» **DIRECTIONS**:
Without including any pictures, reproduce the full listing exactly.

----

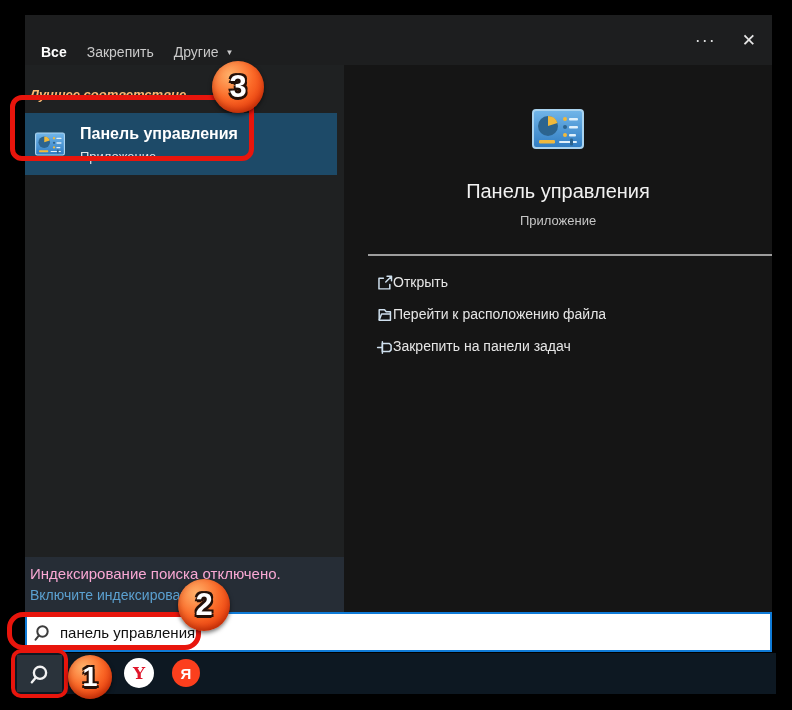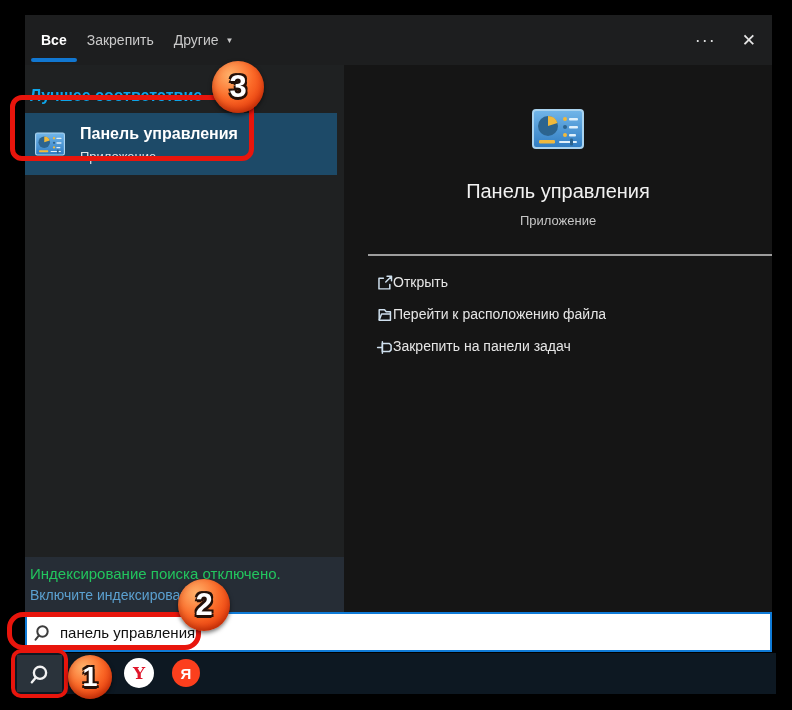--- a/index.html
+++ b/index.html
@@ -4,40 +4,40 @@
 <style>
   html,body{margin:0;padding:0;}
   body{
     width:792px;height:710px;position:relative;background:#000;
     font-family:"Liberation Sans","DejaVu Sans",sans-serif;
     overflow:hidden;
   }
   
   .window{position:absolute;left:25px;top:15px;width:747px;height:637px;background:#1f2122;}
   .header{position:absolute;left:0;top:0;width:100%;height:50px;background:#1d1e1f;}
-  .tabs{position:absolute;left:6px;top:0;height:50px;display:flex;align-items:flex-start;}
+  .tabs{position:absolute;left:6px;top:12px;height:50px;display:flex;align-items:flex-start;}
   .tab{position:relative;padding:0 10px;height:50px;display:flex;align-items:center;
        font-size:14px;color:#c9c9c9;cursor:pointer;}
   .tab.active{color:#fff;font-weight:700;}
   .tab.active::after{content:"";position:absolute;left:0;right:0;bottom:3px;height:4px;background:#1177d1;border-radius:2px;}
   .tab .dd{font-size:8px;margin-left:7px;color:#c9c9c9;}
   .win-controls{position:absolute;right:16px;top:0;height:50px;display:flex;align-items:center;gap:26px;}
   .more{color:#dcdcdc;font-size:18px;letter-spacing:1px;line-height:10px;cursor:pointer;}
   .close{color:#e6e6e6;font-size:17px;cursor:pointer;}
 
   
   .left-panel{position:absolute;left:0;top:50px;width:319px;height:547px;background:#1f2122;}
-  .section-label{position:absolute;left:5px;top:22px;font-size:16px;font-weight:700;color:#0ea5e9;}
+  .section-label{position:absolute;left:5px;top:22px;font-size:13px;font-weight:700;color:#fdba74;font-style:italic;}
   .result-row{position:absolute;left:0;top:48px;width:312px;height:62px;background:#1d4a68;display:flex;align-items:center;cursor:pointer;}
   .result-icon{margin-left:10px;width:30px;height:24px;flex:0 0 auto;}
   .result-texts{margin-left:15px;display:flex;flex-direction:column;}
   .result-title{font-size:16px;font-weight:700;color:#ffffff;}
   .result-sub{font-size:13px;color:#dde4e9;margin-top:6px;}
   .indexing{position:absolute;left:0;bottom:0;width:100%;height:55px;background:#262d36;}
-  .indexing .msg{position:absolute;left:5px;top:8px;font-size:15px;color:#22c55e;}
+  .indexing .msg{position:absolute;left:5px;top:8px;font-size:15px;color:#f9a8d4;}
   .indexing .link{position:absolute;left:5px;top:30px;font-size:14px;color:#5ba0d0;cursor:pointer;}
 
   
   .right-panel{position:absolute;left:319px;top:50px;width:428px;height:547px;background:#151515;
                display:flex;flex-direction:column;align-items:center;}
   .preview-icon{margin-top:44px;width:52px;height:40px;}
   .preview-title{margin-top:31px;font-size:20px;color:#f2f2f2;}
   .preview-sub{margin-top:10px;font-size:13px;color:#c6c6c6;}
   .divider{margin-top:26px;width:404px;height:2px;background:#9d9d9d;align-self:flex-start;margin-left:24px;}
   .actions{margin-top:10px;align-self:stretch;display:flex;flex-direction:column;}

----

» **RESPONSE BOX**:
--- a/index.html
+++ b/index.html
@@ -4,40 +4,40 @@
 <style>
   html,body{margin:0;padding:0;}
   body{
     width:792px;height:710px;position:relative;background:#000;
     font-family:"Liberation Sans","DejaVu Sans",sans-serif;
     overflow:hidden;
   }
   
   .window{position:absolute;left:25px;top:15px;width:747px;height:637px;background:#1f2122;}
   .header{position:absolute;left:0;top:0;width:100%;height:50px;background:#1d1e1f;}
-  .tabs{position:absolute;left:6px;top:0;height:50px;display:flex;align-items:flex-start;}
+  .tabs{position:absolute;left:6px;top:12px;height:50px;display:flex;align-items:flex-start;}
   .tab{position:relative;padding:0 10px;height:50px;display:flex;align-items:center;
        font-size:14px;color:#c9c9c9;cursor:pointer;}
   .tab.active{color:#fff;font-weight:700;}
   .tab.active::after{content:"";position:absolute;left:0;right:0;bottom:3px;height:4px;background:#1177d1;border-radius:2px;}
   .tab .dd{font-size:8px;margin-left:7px;color:#c9c9c9;}
   .win-controls{position:absolute;right:16px;top:0;height:50px;display:flex;align-items:center;gap:26px;}
   .more{color:#dcdcdc;font-size:18px;letter-spacing:1px;line-height:10px;cursor:pointer;}
   .close{color:#e6e6e6;font-size:17px;cursor:pointer;}
 
   
   .left-panel{position:absolute;left:0;top:50px;width:319px;height:547px;background:#1f2122;}
-  .section-label{position:absolute;left:5px;top:22px;font-size:16px;font-weight:700;color:#0ea5e9;}
+  .section-label{position:absolute;left:5px;top:22px;font-size:13px;font-weight:700;color:#fdba74;font-style:italic;}
   .result-row{position:absolute;left:0;top:48px;width:312px;height:62px;background:#1d4a68;display:flex;align-items:center;cursor:pointer;}
   .result-icon{margin-left:10px;width:30px;height:24px;flex:0 0 auto;}
   .result-texts{margin-left:15px;display:flex;flex-direction:column;}
   .result-title{font-size:16px;font-weight:700;color:#ffffff;}
   .result-sub{font-size:13px;color:#dde4e9;margin-top:6px;}
   .indexing{position:absolute;left:0;bottom:0;width:100%;height:55px;background:#262d36;}
-  .indexing .msg{position:absolute;left:5px;top:8px;font-size:15px;color:#22c55e;}
+  .indexing .msg{position:absolute;left:5px;top:8px;font-size:15px;color:#f9a8d4;}
   .indexing .link{position:absolute;left:5px;top:30px;font-size:14px;color:#5ba0d0;cursor:pointer;}
 
   
   .right-panel{position:absolute;left:319px;top:50px;width:428px;height:547px;background:#151515;
                display:flex;flex-direction:column;align-items:center;}
   .preview-icon{margin-top:44px;width:52px;height:40px;}
   .preview-title{margin-top:31px;font-size:20px;color:#f2f2f2;}
   .preview-sub{margin-top:10px;font-size:13px;color:#c6c6c6;}
   .divider{margin-top:26px;width:404px;height:2px;background:#9d9d9d;align-self:flex-start;margin-left:24px;}
   .actions{margin-top:10px;align-self:stretch;display:flex;flex-direction:column;}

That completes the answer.